- WHAT THE EXERCISE ASKS
Output only this range of the data below: the line that contains "Simply Organic, Whole" through the final line, both ends included, each retyped exactly.

- SOURCE DATA
◆ ◆ ◆ ◆
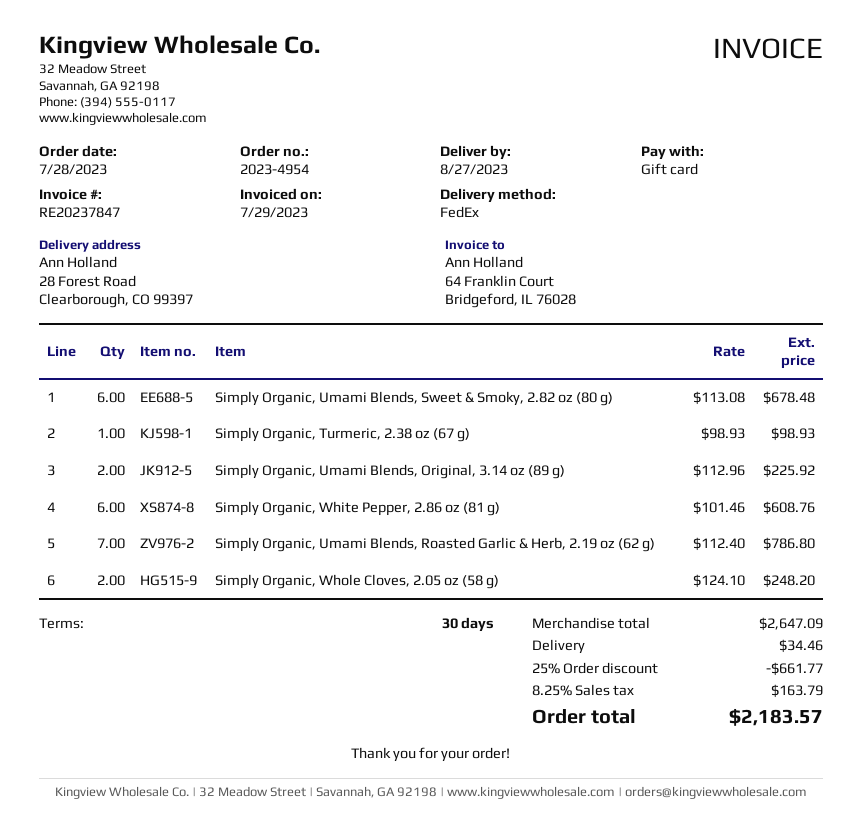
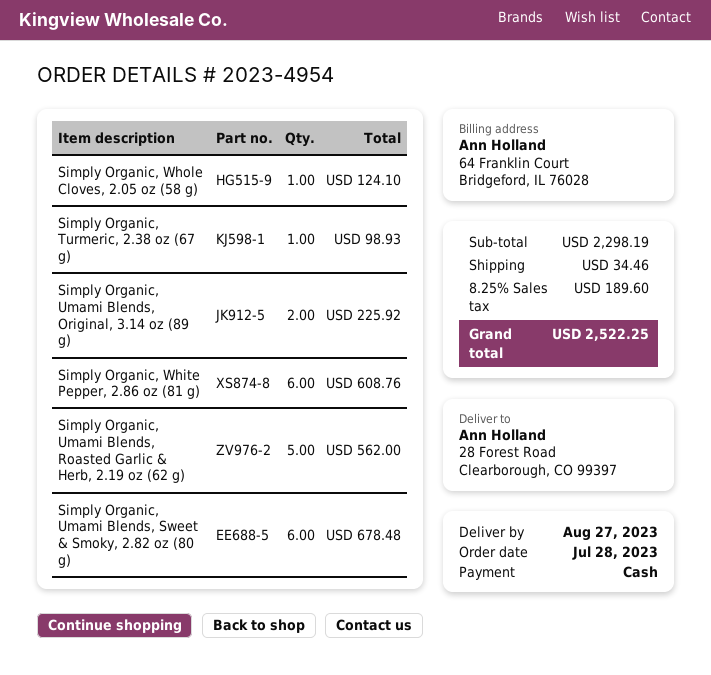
payment method: gift card -> cash
Simply Organic, Umami Blends, Roasted Garlic & Herb, 2.19 oz (62 g): 7 for 786.80 -> 5 for 562.00
Simply Organic, Whole Cloves, 2.05 oz (58 g): 2 for 248.20 -> 1 for 124.10
subtotal: 2647.09 -> 2298.19
discount: 25% = 661.77 -> none
tax: 8.25% = 163.79 -> 8.25% = 189.60
total: 2183.57 -> 2522.25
◆ ◆ ◆ ◆
- RESPONSE FOR THIS EXERCISE
Simply Organic, Whole Cloves, 2.05 oz (58 g): 2 for 248.20 -> 1 for 124.10
subtotal: 2647.09 -> 2298.19
discount: 25% = 661.77 -> none
tax: 8.25% = 163.79 -> 8.25% = 189.60
total: 2183.57 -> 2522.25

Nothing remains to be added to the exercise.